Extracted material –
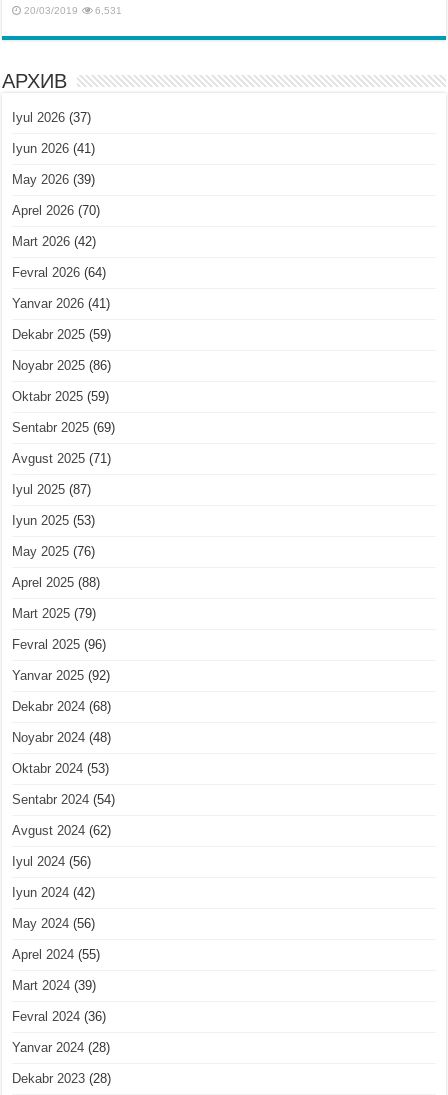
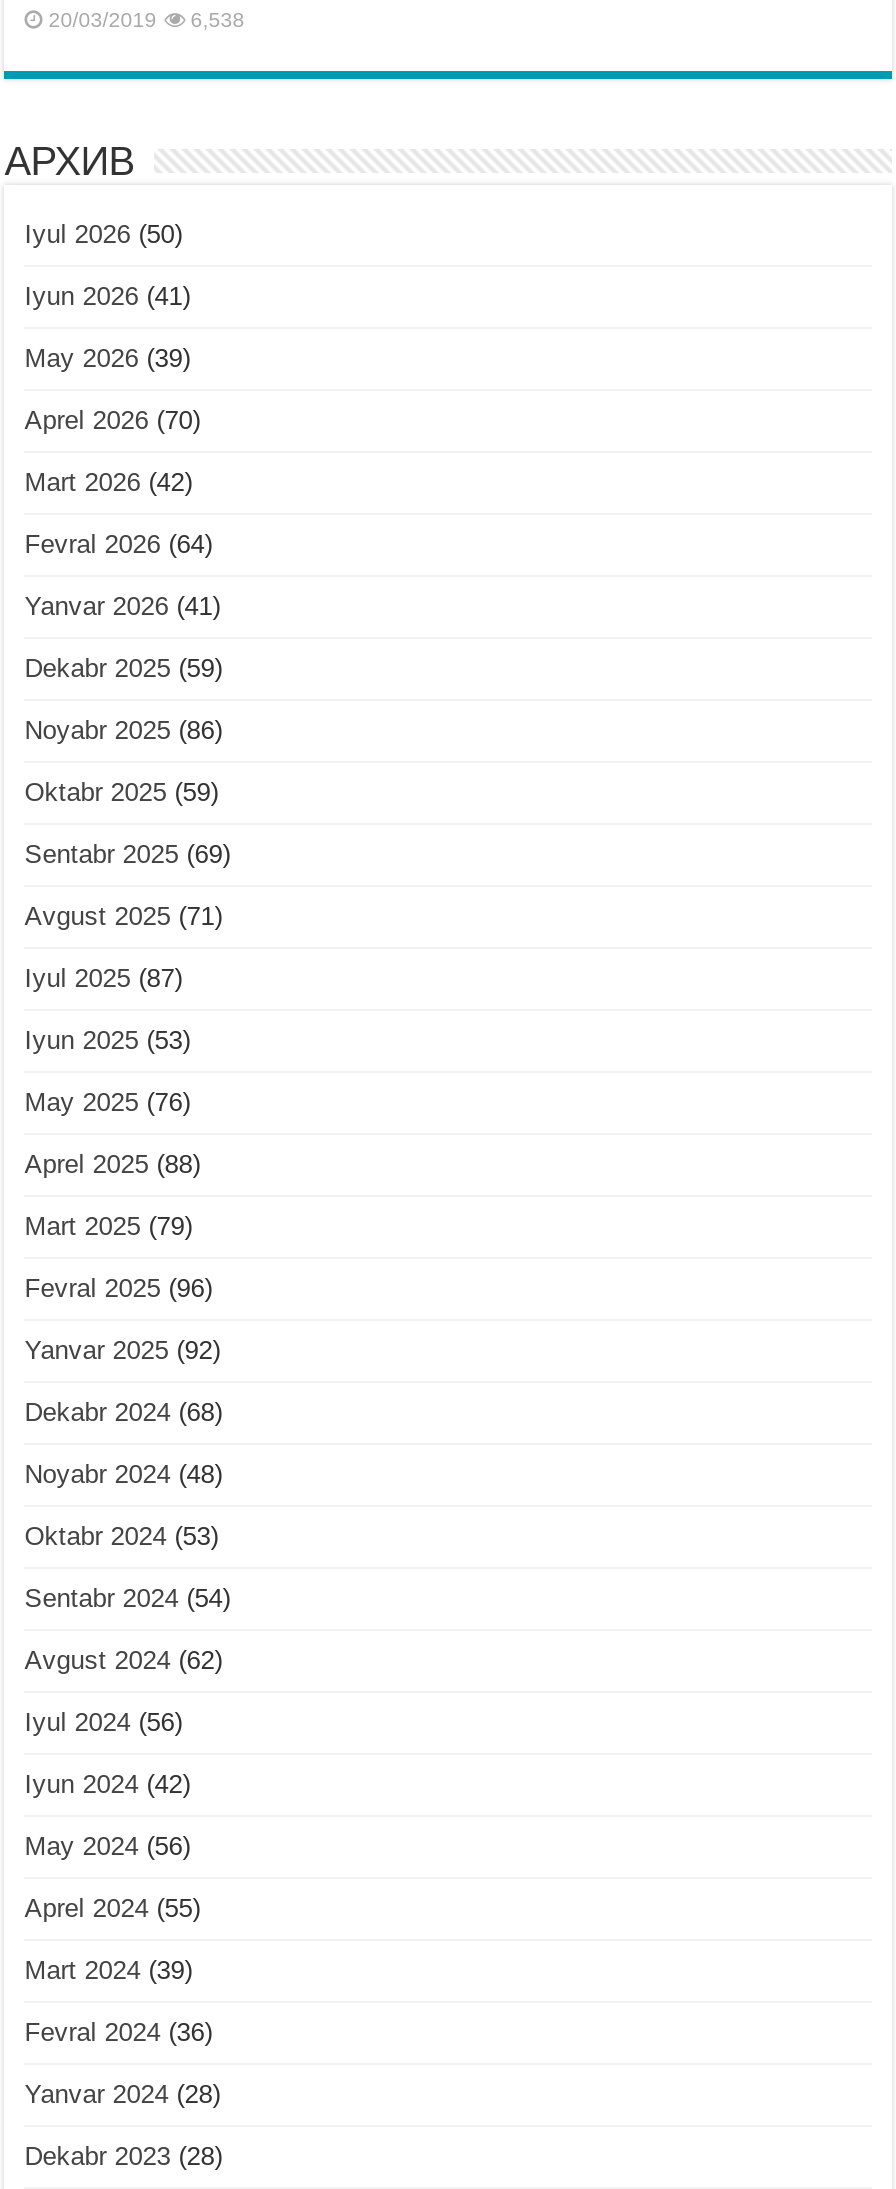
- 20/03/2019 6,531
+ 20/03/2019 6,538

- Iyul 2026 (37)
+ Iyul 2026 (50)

---

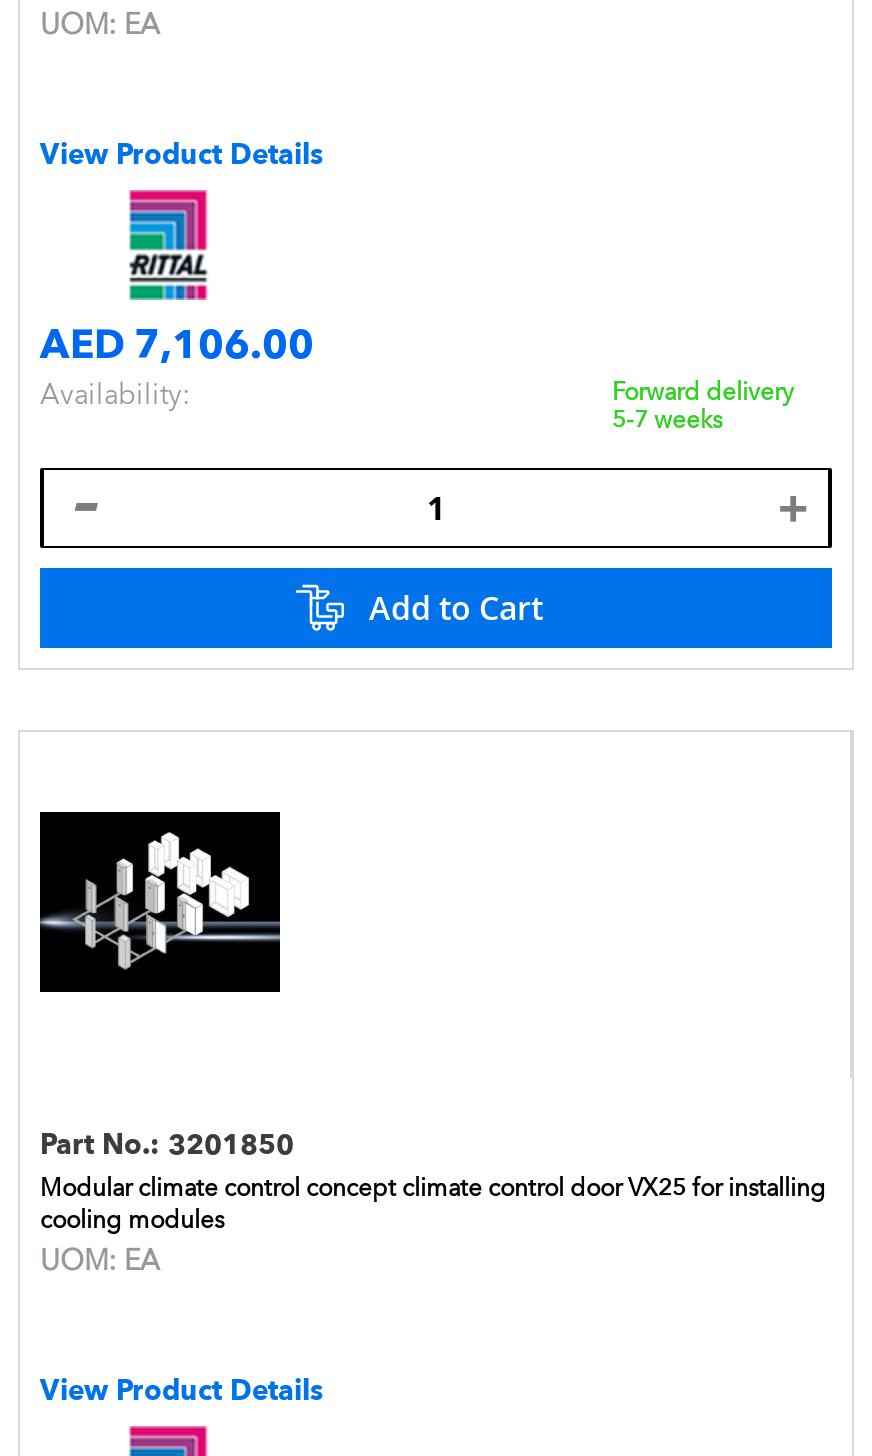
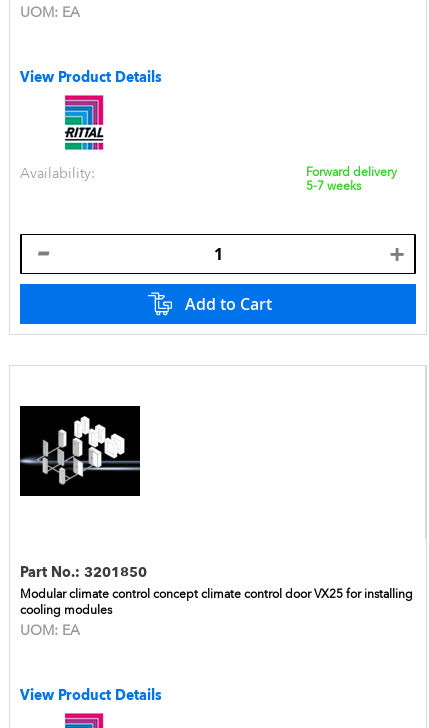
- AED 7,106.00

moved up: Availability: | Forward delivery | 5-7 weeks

Task objective – Out of the data above, set down the lines from the one with "- 20/03/2019 6,531" to the one with "Iyul 2026 (50)", both included, exactly as written and with no additions.

Reply –
- 20/03/2019 6,531
+ 20/03/2019 6,538

- Iyul 2026 (37)
+ Iyul 2026 (50)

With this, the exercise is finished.